The changing face of food and beverage

Remember when the food and beverage industry consisted largely of a trip to your local pub or RSL, or a bite at a fast food outlet?

Well what if we told you that takeaway food alone is now a $22 billion annual industry in Australia, or that Australian households spend an average of $95.05 every week on restaurant meals or takeaway.

Eating out has become an event in itself, with restaurants positioned and marketed as ‘destinations’ where it’s not uncommon to spend hundreds of dollars in one sitting.

So when did it all change?

According to the 2019 Eating Out In Australia report, average annual spending on dining out or takeaway food has increased by 5.8% year on year since 1983 – almost double the rate of inflation.

While on face value that growth may have been a ‘slow burn’, the changing face of food and beverage now reflects a cultural shift towards dining ‘experiences’, with patrons demanding far more from their food and beverage offerings.

Burgess Rawson’s Melbourne leasing director David Mark says millennials in particular are driving huge changes in the industry.

“Today, particularly with the younger generation, the retail landscape is less about ‘stuff’ and more about experience.

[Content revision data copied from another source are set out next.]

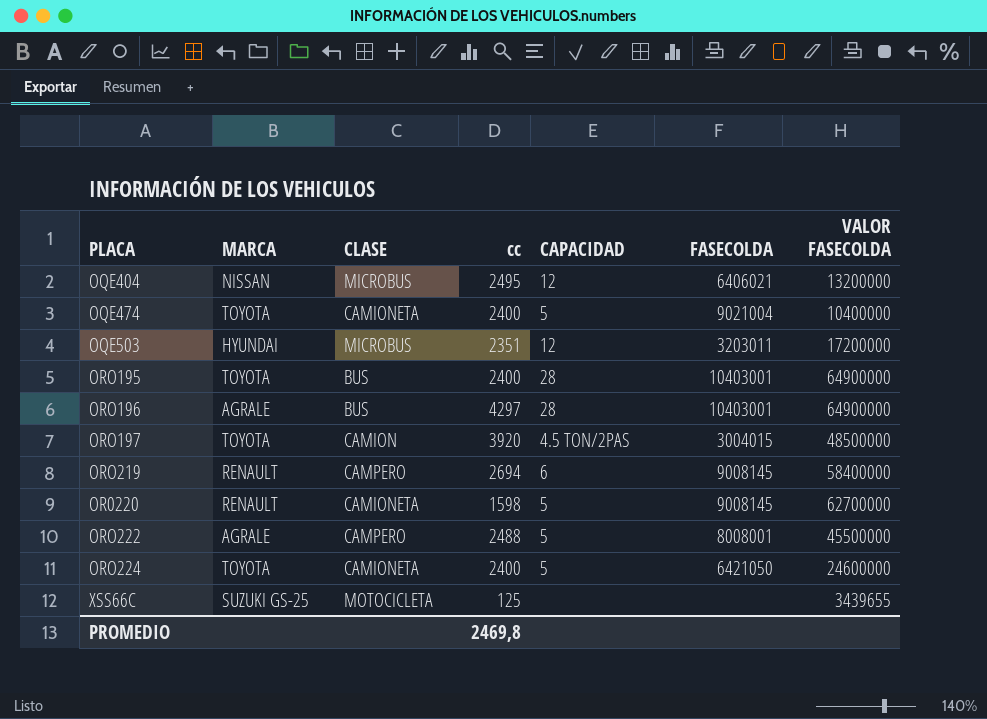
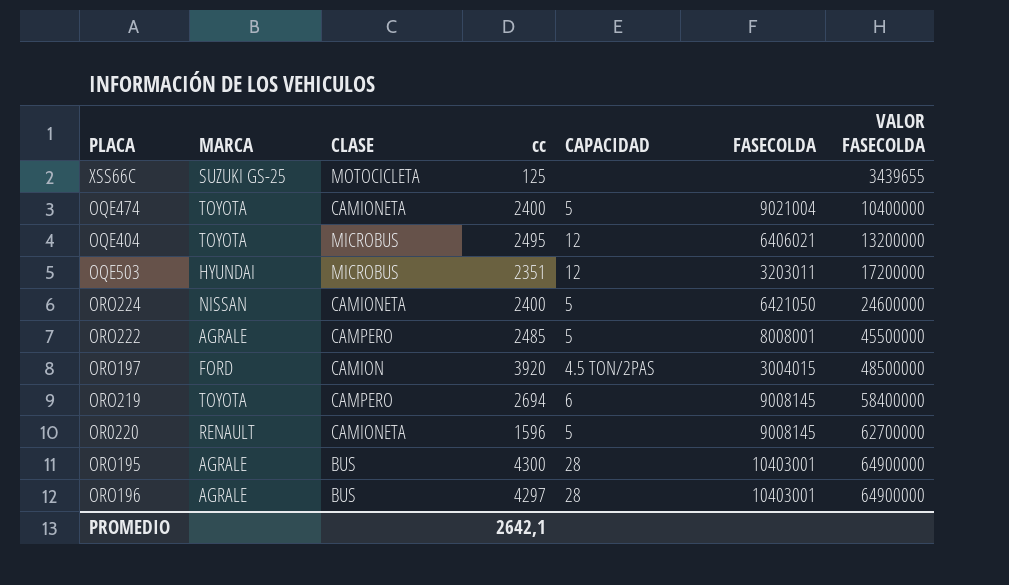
row order: none -> VALOR FASECOLDA ascending
OQE404 | MARCA: NISSAN -> TOYOTA
ORO224 | MARCA: TOYOTA -> NISSAN
ORO222 | cc: 2488 -> 2485
ORO197 | MARCA: TOYOTA -> FORD
ORO219 | MARCA: RENAULT -> TOYOTA
OR0220 | cc: 1598 -> 1596
ORO195 | MARCA: TOYOTA -> AGRALE
ORO195 | cc: 2400 -> 4300
PROMEDIO | cc: 2469,8 -> 2642,1

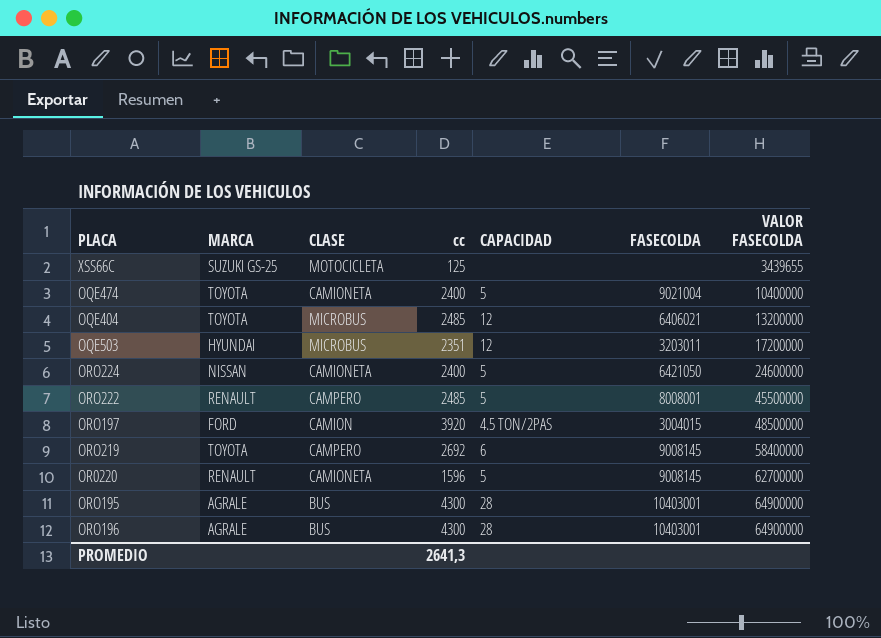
OQE404 | cc: 2495 -> 2485
ORO222 | MARCA: AGRALE -> RENAULT
ORO219 | cc: 2694 -> 2692
ORO196 | cc: 4297 -> 4300
PROMEDIO | cc: 2642,1 -> 2641,3

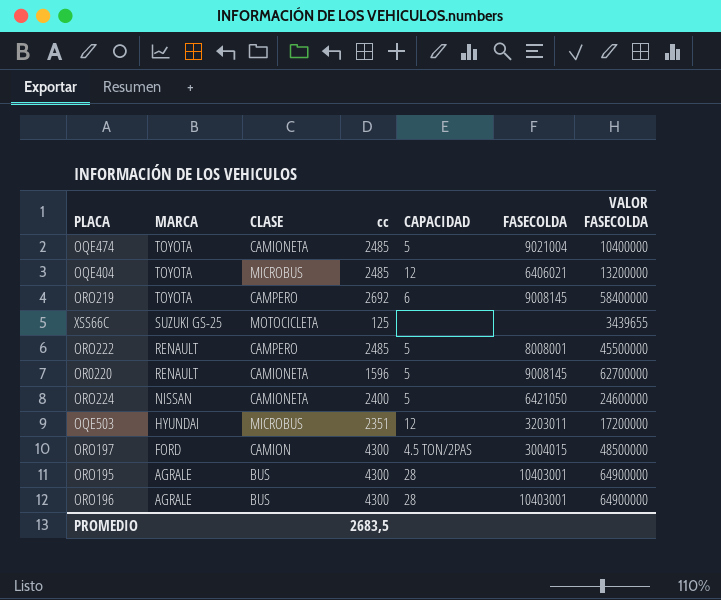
row order: VALOR FASECOLDA ascending -> MARCA descending
OQE474 | cc: 2400 -> 2485
ORO197 | cc: 3920 -> 4300
PROMEDIO | cc: 2641,3 -> 2683,5

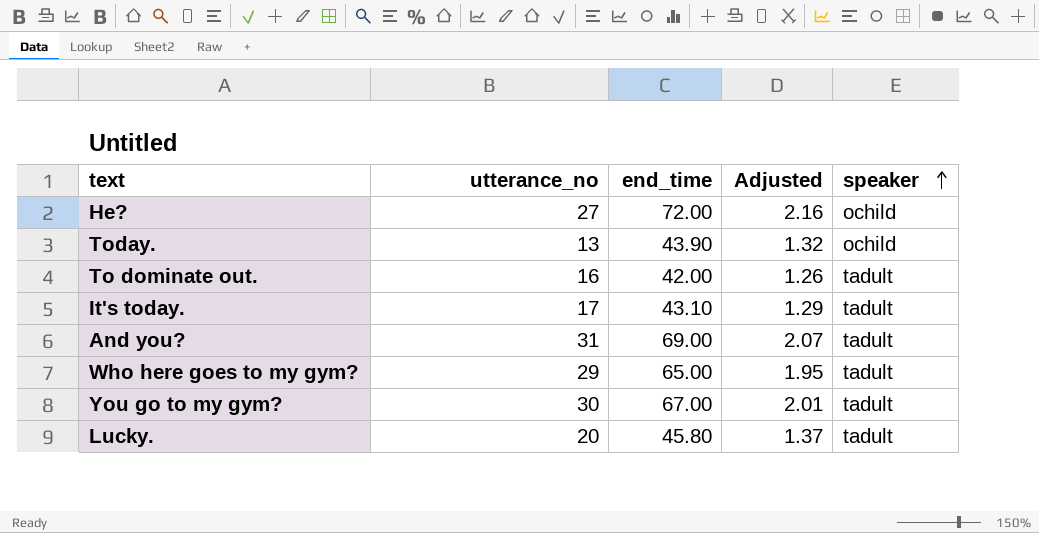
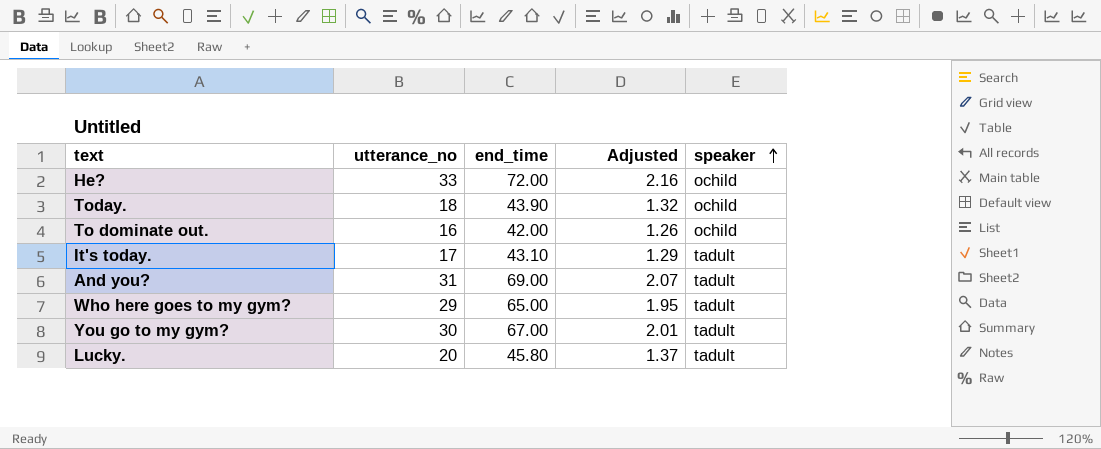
He? | utterance_no: 27 -> 33
Today. | utterance_no: 13 -> 18
To dominate out. | speaker: tadult -> ochild

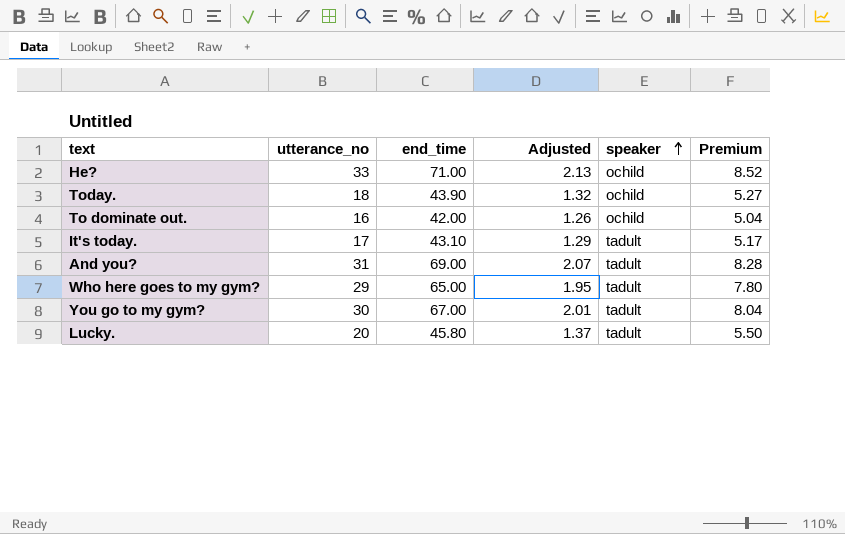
column Premium | formula: none -> [end_time] * 0.12
He? | end_time: 72.00 -> 71.00
He? | Adjusted: 2.16 -> 2.13

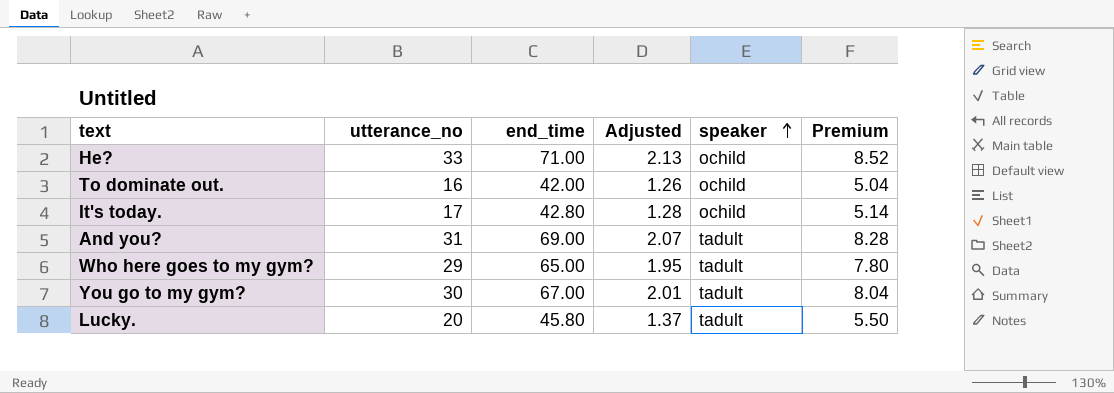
row Today.: 18 | 43.90 | 1.32 | ochild | 5.27 -> none
It's today. | end_time: 43.10 -> 42.80
It's today. | Adjusted: 1.29 -> 1.28
It's today. | speaker: tadult -> ochild
It's today. | Premium: 5.17 -> 5.14

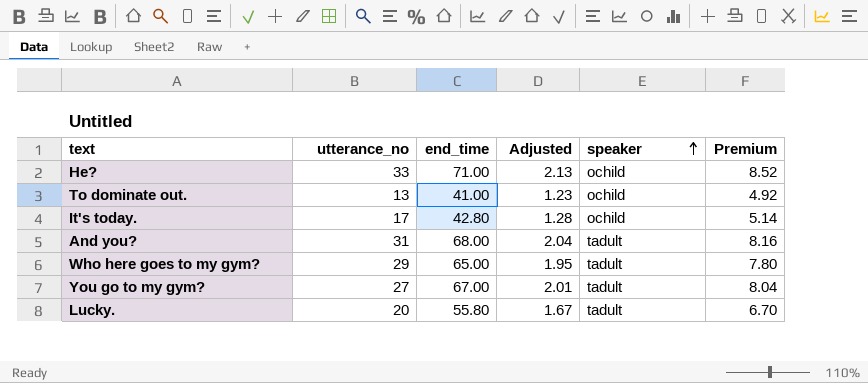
To dominate out. | utterance_no: 16 -> 13
To dominate out. | end_time: 42.00 -> 41.00
To dominate out. | Adjusted: 1.26 -> 1.23
To dominate out. | Premium: 5.04 -> 4.92
And you? | end_time: 69.00 -> 68.00
And you? | Adjusted: 2.07 -> 2.04
And you? | Premium: 8.28 -> 8.16
You go to my gym? | utterance_no: 30 -> 27
Lucky. | end_time: 45.80 -> 55.80
Lucky. | Adjusted: 1.37 -> 1.67
Lucky. | Premium: 5.50 -> 6.70

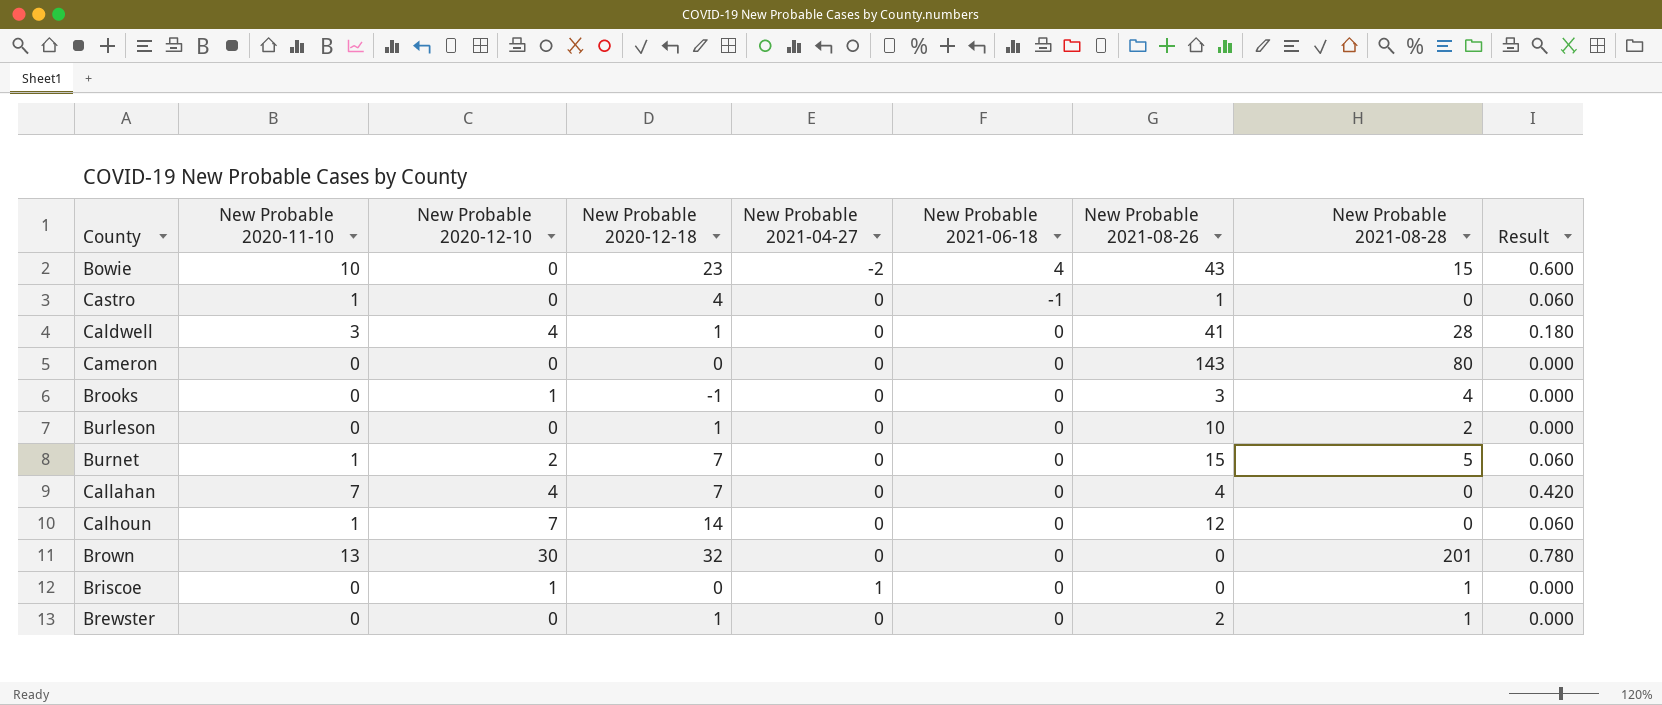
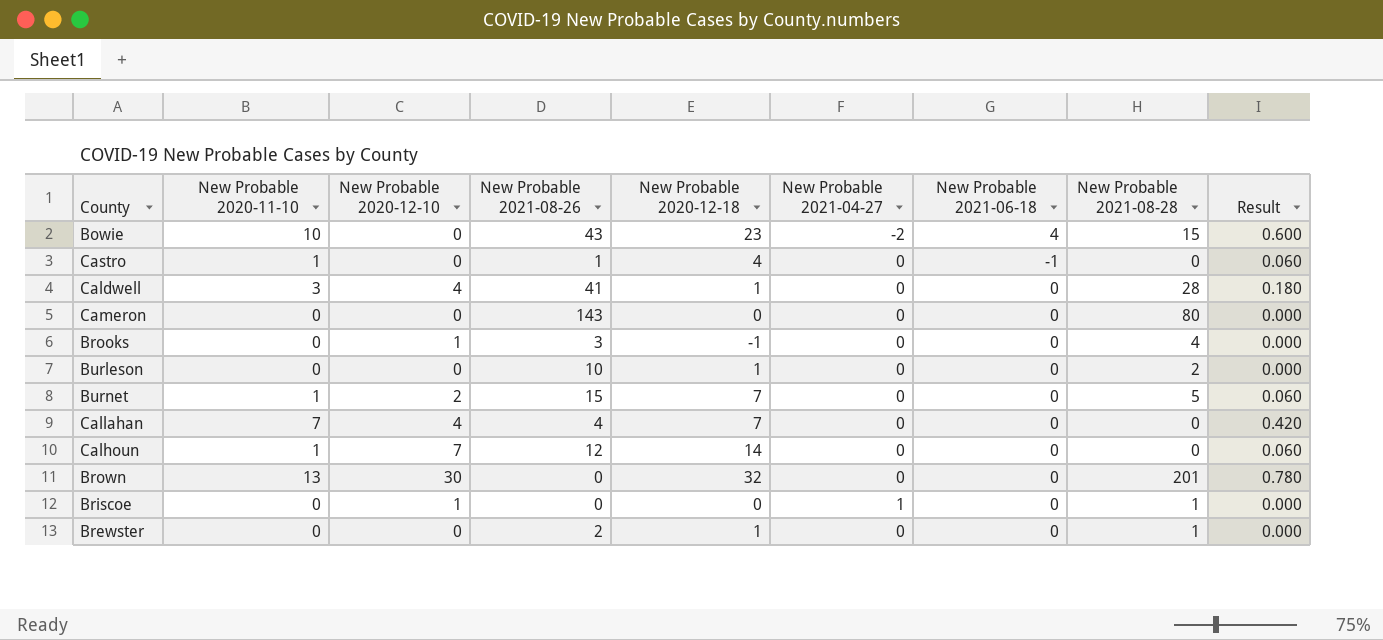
column New Probable 2021-08-26 | position: 7 -> 4

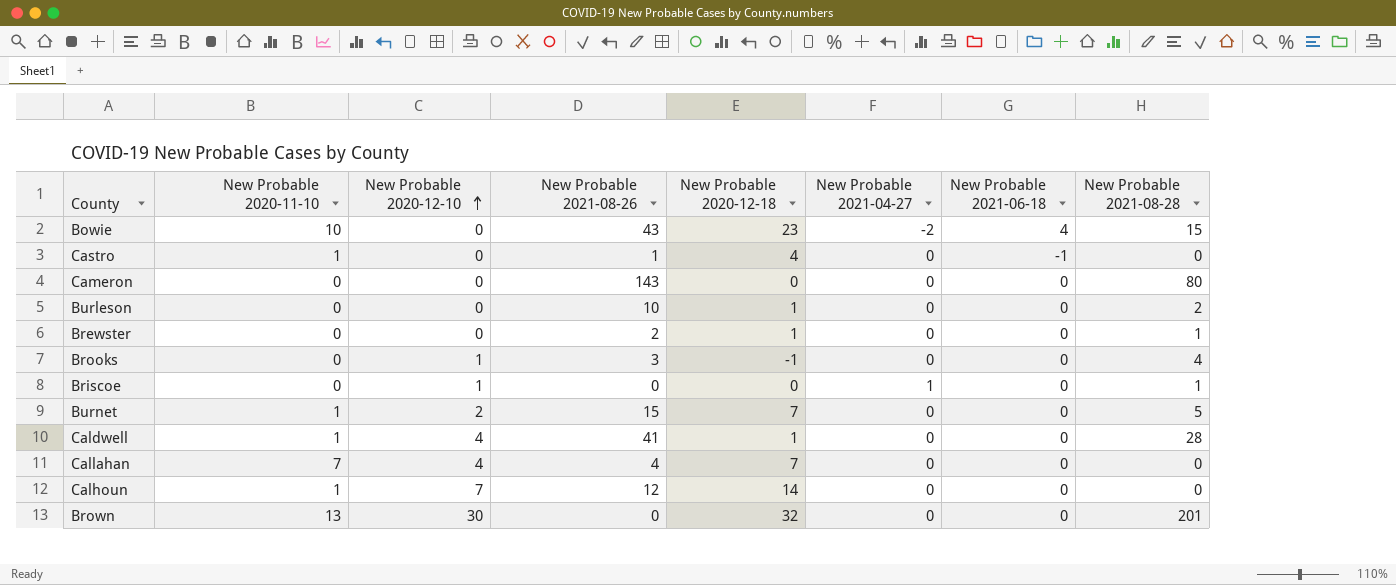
row order: none -> New Probable 2020-12-10 ascending
column Result | formula: [New Probable 2020-11-10] * 0.06 -> none
Caldwell | New Probable 2020-11-10: 3 -> 1

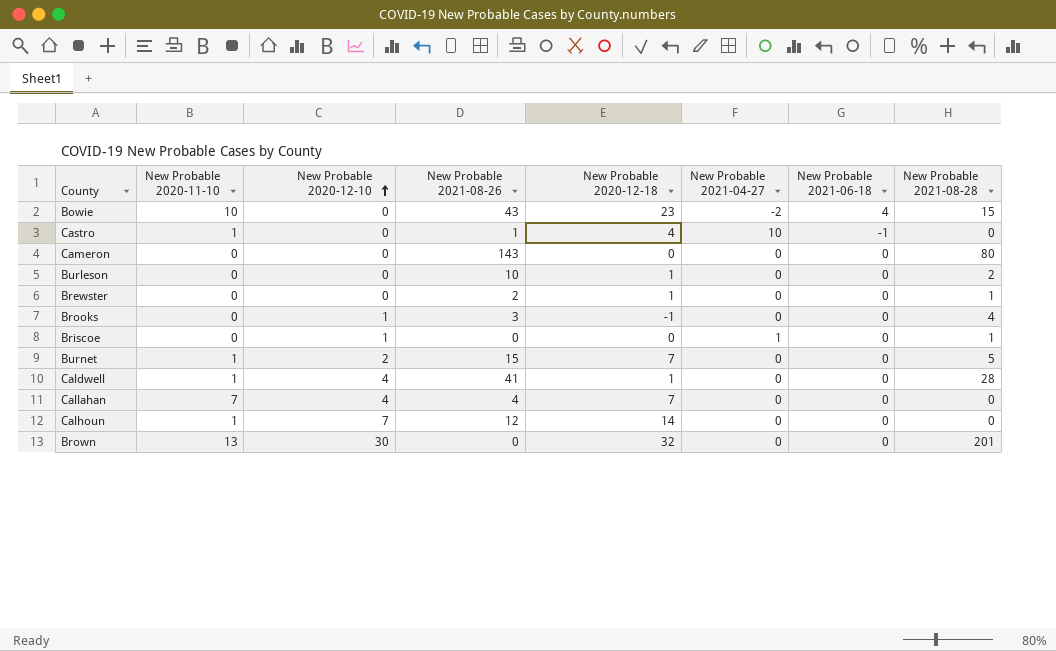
Castro | New Probable 2021-04-27: 0 -> 10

Venues need to have something that will bring people out, and this extends into the food and beverage sector,” Mr Mark says.

For commercial property owners and landlords, this growth in both consumer expectations and discretionary spending is of enormous importance and serves to inspire confidence for the future.

As outlined in Burgess Rawson’s Fast Food Property Report, restaurants are now prepared to invest heavily in capital-intensive fit outs – often costing hundreds of thousands of dollars – in order to ensure their property stands out from the crows and appeals to modern diners.

“The need to have a point of difference from competitors is more prevalent than ever before. That could be in the architectural design or property fit out, or the food and beverage offering itself,” Burgess Rawson’s Perth sales and leasing consultant Ben Griffiths says.

“What does that look like? Some shopping centres are now creating open areas with entertainment, flexible outdoor spaces and big screens playing sporting matches, underpinned by dining venues,” Mr Mark adds.

The heavy investment in fit outs from food and beverage operators means they’re often prepared to seek long leases to maximise their returns and the business’ value, which in turn anchors them to the property and provides security for property owners.

But Mark says there needs to be consideration as to the mix of food outlets within the same precincts.

“It needs to be attractive to entice customers into centres. Or if it’s strip retail, there needs to be a cluster or gathering of like-minded food retailers so it becomes a precinct that’s attractive for people to come to for variety and choice,” he says.

In addition, competition among tenants for the best locations is also expected to drive further rent increases over the next five years, boosting yields and returns for investors.